16.  The applicant for his part replied by submitting, as to the scope of his application, that it inherently included a complaint about the length of the underlying criminal proceedings. Nevertheless, he affirmed that the core of the case was the fact of having his property frozen, which had restricted his right to hold and use it, and in particular its duration, which he considered excessive.

As the duration of the freezing had not yet been problematic at the pre‑trial stage, there had been no need of and use for any remedies in respect of it. Moreover, he pointed out that even at the trial stage the Regional Court had considered that the reasons for the freezing had persisted, in view of which it would have been completely illusory to hope for a different assessment of the same question at the pre-trial stage.

As to his constitutional complaint, the applicant argued that the primary reason for rejecting it had been the Constitutional Court’s position of principle, which he considered wrong, that there could not be a violation of human rights of a substantive nature unless there had simultaneously been a constitutionally relevant violation of the rules of procedure. Thus, even if in theory, as hinted at by the Constitutional Court and argued by the Government, his constitutional complaint had been aimed at annulling the Regional Court’s letter of 12 December 2011, it would still have been inadmissible on the former grounds. However, in his view, the Regional Court’s letter of 12 December 2011 could not actually have been challenged as a decision because, lacking any reasoning and other essential attributes of a decision, it had not been one.

Since the freezing of his property had been a continuous situation, the six-month time-limit under Article 35 § 1 of the Convention had only commenced once the freezing had been lifted, which had been well after the introduction of his application to the Court.

Lastly, the applicant argued that the severity of the impugned interference with his property rights had been aggravated by the fact that, as ultimately confirmed by his acquittal, his entire prosecution had been short of a genuine foundation.

17.  The Court observes that this application essentially is about the freezing of the applicant’s property in the context of criminal proceedings against him. While the imposition of that measure by the prosecutor’s office in 2002 as such does not at all appear to be of the applicant’s concern, even if it were, as the applicant did not appeal against it before a court, its examination would be outside the Court’s competence on account of the rule of exhaustion of domestic remedies under Article 35 § 1 of the Convention. Moreover, and in any event, a complaint in that connection would be outside the six-month time-limit under the same provision.

18.  However, the specific focus of the application appears rather to be the continuing situation of having his property frozen, and even more specifically the duration of that measure. The applicant contested these matters at the domestic level by a request that was ultimately replied to and, as a matter of fact dismissed, by the Regional Court’s letter of 12 December 2011. It was further possible for him and the applicant actually made use of that possibility to assert his rights by way of a complaint under Article 127 of the Constitution before the Constitutional Court.
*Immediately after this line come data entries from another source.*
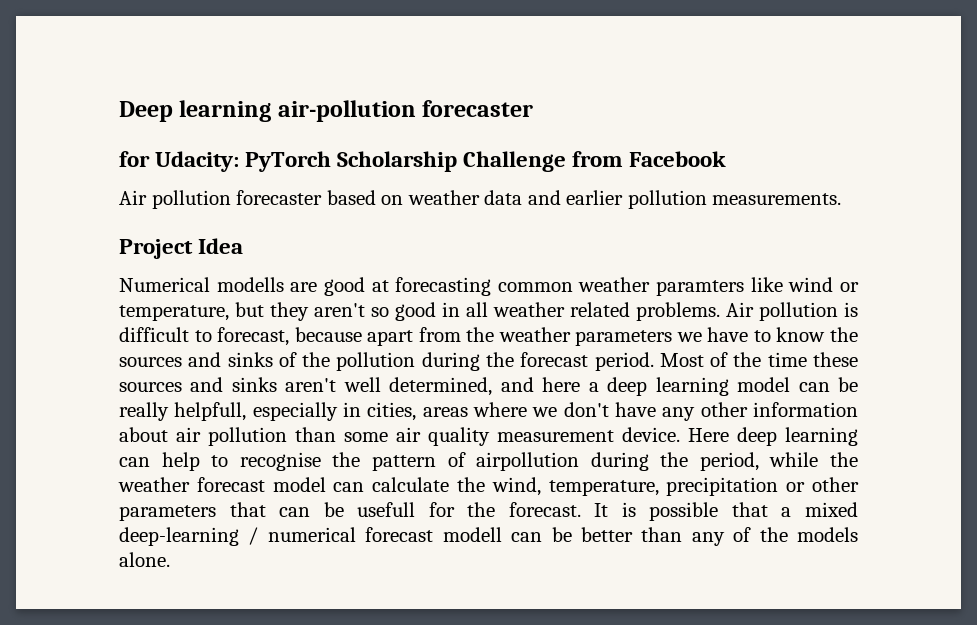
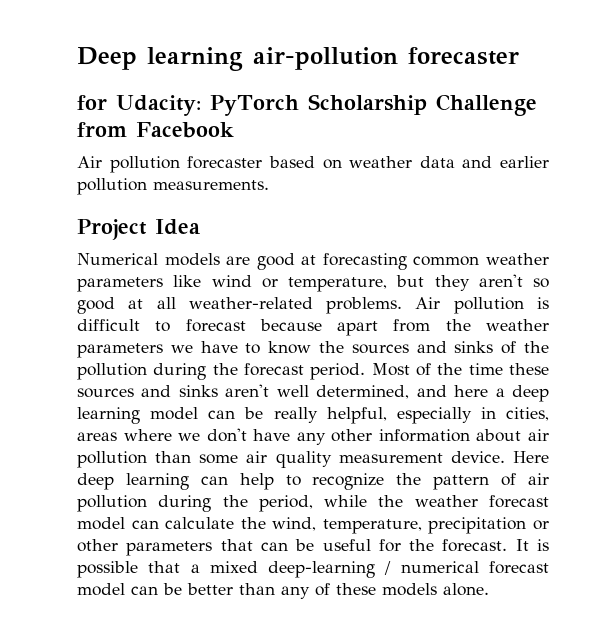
[216,277,284,292] modells -> [164,253,220,266] models
[656,280,745,296] paramters -> [77,277,163,292] parameters
[442,302,630,317] in all weather related -> [128,297,313,309] at all weather-related
[217,327,290,346] forecast, -> [185,319,246,332] forecast
[174,402,247,421] helpfull, -> [326,407,387,424] helpful,
[239,452,321,471] recognise -> [312,473,385,490] recognize
[476,452,580,471] airpollution -> [528,473,550,485] [77,495,147,512] air pollution
[357,502,416,517] usefull -> [322,539,371,551] useful
[442,527,502,542] modell -> [77,583,125,596] model
[759,527,788,542] the -> [336,583,376,595] these

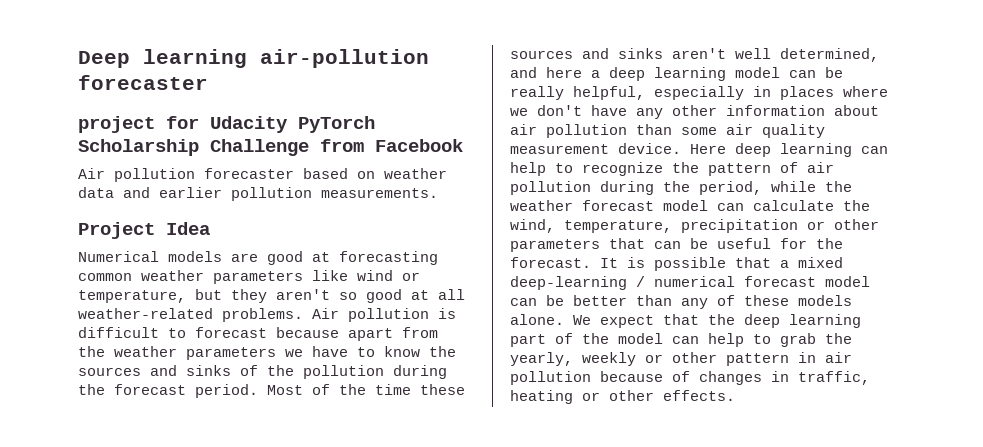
[77,95,201,116] for Udacity: -> [78,116,288,133] project for Udacity
[506,407,549,421] [77,432,117,441] cities, areas -> [780,86,834,100] places
(489, 589) none -> [573,314,861,328] [510,333,852,347] [510,352,852,366] [510,371,870,385] [510,390,735,404] We expect that the deep learning part of the model can help to grab the yearly, weekly or other pattern in air pollution because of changes in traffic, heating or other effects.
19.  The ensuing questions are, whether the constitutional complaint was a remedy to be used for the purposes of Article 35 § 1 of the Convention and, if so, whether the applicant made proper use of it so as to comply with the requirements of that provision.

20.  From that perspective, the Court reiterates that it has been accepted that an individual complaint to the Constitutional Court under Article 127 of the Constitution is a remedy that, in general, has to be exhausted for the purposes of Article 35 § 1 of the Convention (see, for example, L.G.R. and A.P.R. v. Slovakia (dec.), no. 1349/12, § 51, 13 May 2014, with further references). In the present case, the Constitutional Court denied the applicant protection of his property rights on two separate grounds.

21.  First, the Constitutional Court relied on a premise of its own jurisprudential making that in the absence of any violation of the applicant’s procedural rights, which could not even be considered as it had not been alleged by him, there could not be any violation of any of his human rights and fundamental freedoms of a substantive nature.

22.  The Court observes that this premise is not free from criticism under various requirements of the Convention (see, for example, MAC TV s.r.o. v. Slovakia, no. 13466/12, § 57, 28 November 2017, and Soltész v. Slovakia, no. 11867/09, § 54, 22 October 2013). However, rather than examining it in abstracto, it is the Court’s task to review its application on the facts of the specific case at hand (see, for example, DRAFT – OVA a.s. v. Slovakia, no. 72493/10, § 65, 9 June 2015, with further references).

23.  In the present case both at the national level and before the Court the applicant challenged the duration of the freezing of his property. Moreover, before the Court, he argued that this complaint implies a complaint about the length of his proceedings, and added a claim that the Regional Court’s reply to his request for that measure to be re-considered had lacked any reasoning and other elements constitutive of a judicial decision.

24.  In that connection, the Court has no difficulty in accepting the Government’s argument that the freezing of the applicant’s property was an integral element of the criminal proceedings against him and that its duration depended directly on the length of those proceedings. It is plain that this is a matter of procedure and there is no doubt that the applicant could have raised it before the Constitutional Court.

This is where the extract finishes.